Wątek: Wybrańcy
Wyświetl Pojedyńczy Post
Stary 21-01-2013, 20:52   #24
VIX
 
Reputacja: 1 VIX ma z czego być dumnyVIX ma z czego być dumnyVIX ma z czego być dumnyVIX ma z czego być dumnyVIX ma z czego być dumnyVIX ma z czego być dumnyVIX ma z czego być dumnyVIX ma z czego być dumnyVIX ma z czego być dumnyVIX ma z czego być dumnyVIX ma z czego być dumny
...potęga płynie nie tylko z głębi naszych sztolni...z kaplic naszego ojca...z jego wiedzy i łaski. Każdy z Was, Poszukujących, może odnaleźć moc również w wiatrach północy...w siłach jakie dają Władcy Kaosu...
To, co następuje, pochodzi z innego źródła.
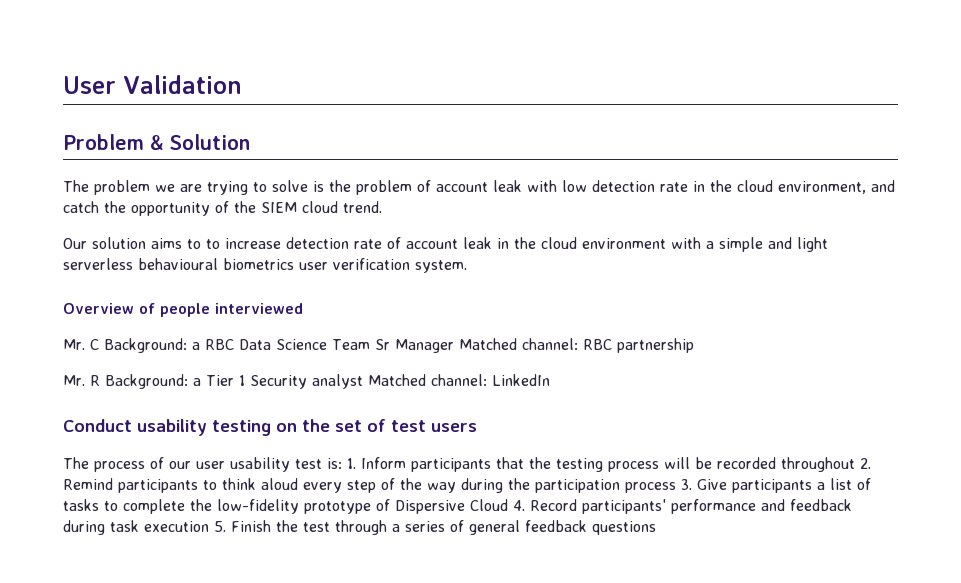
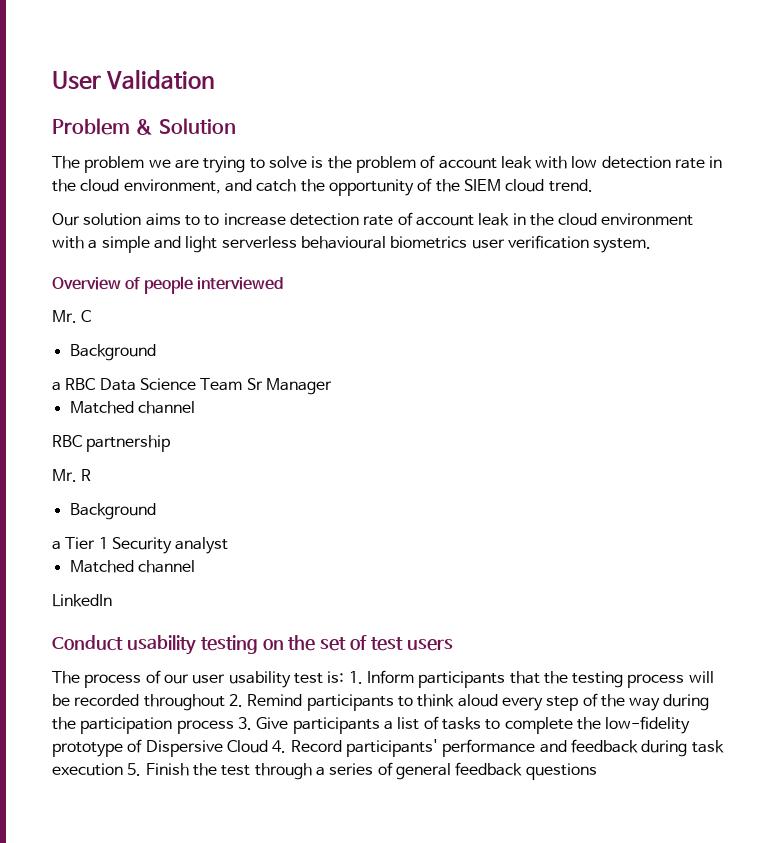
- Mr. C Background: a RBC Data Science Team Sr Manager Matched channel: RBC partnership
+ Mr. C
+ Background
+ a RBC Data Science Team Sr Manager
+ Matched channel
+ RBC partnership
- Mr. R Background: a Tier 1 Security analyst Matched channel: LinkedIn
+ Mr. R
+ Background
+ a Tier 1 Security analyst
+ Matched channel
+ LinkedIn

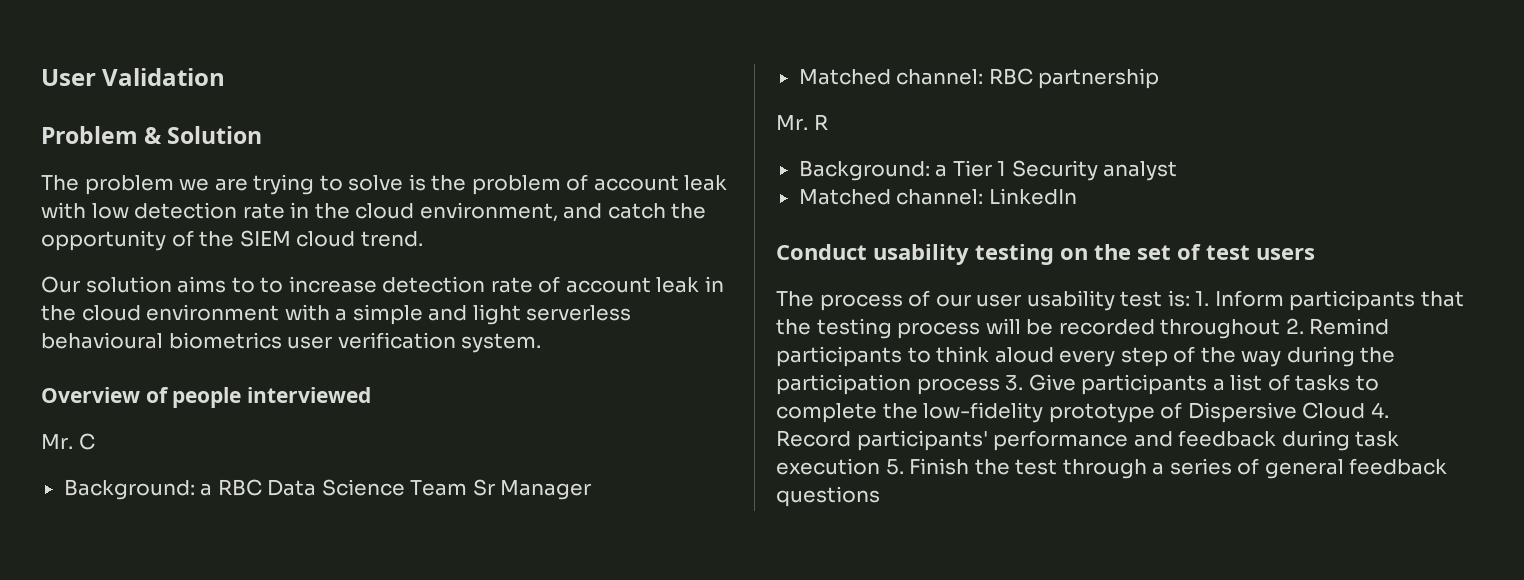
  Mr. C
- Background
- a RBC Data Science Team Sr Manager
- Matched channel
- RBC partnership
+ Background: a RBC Data Science Team Sr Manager
+ Matched channel: RBC partnership
  Mr. R
- Background
- a Tier 1 Security analyst
- Matched channel
- LinkedIn
+ Background: a Tier 1 Security analyst
+ Matched channel: LinkedIn

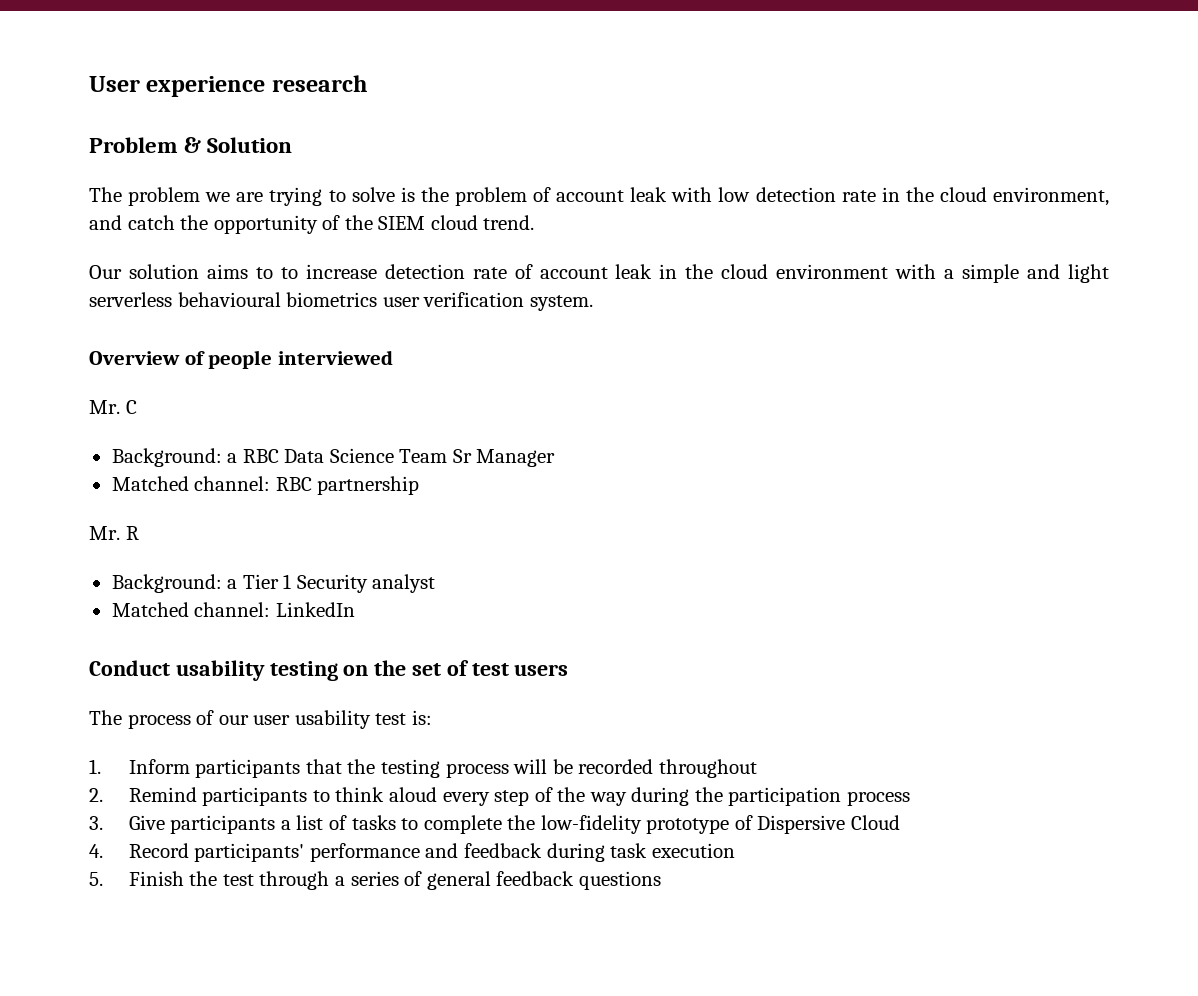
- User Validation
+ User experience research
- The process of our user usability test is: 1. Inform participants that the testing process will be recorded throughout 2. Remind participants to think aloud every step of the way during the participation process 3. Give participants a list of tasks to complete the low-fidelity prototype of Dispersive Cloud 4. Record participants' performance and feedback during task execution 5. Finish the test through a series of general feedback questions
+ The process of our user usability test is:
+ 1. Inform participants that the testing process will be recorded throughout
+ 2. Remind participants to think aloud every step of the way during the participation process
+ 3. Give participants a list of tasks to complete the low-fidelity prototype of Dispersive Cloud
+ 4. Record participants' performance and feedback during task execution
+ 5. Finish the test through a series of general feedback questions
Cytat z kazania dla Zaklinaczy
Kapłan Zaklinaczy Vunar - Mistrz Żalu
Rok Bagharma, Kalendarza Dawii Zharr 5521


***

...Hashut jest naszym Ciemnym Ojcem, to nie pozostaje dyskusyjne, ale pamiętajcie że ogromna potęga drzemie w rogach i mieczach Kertih'a oraz zmiennej mocy Naghzarra...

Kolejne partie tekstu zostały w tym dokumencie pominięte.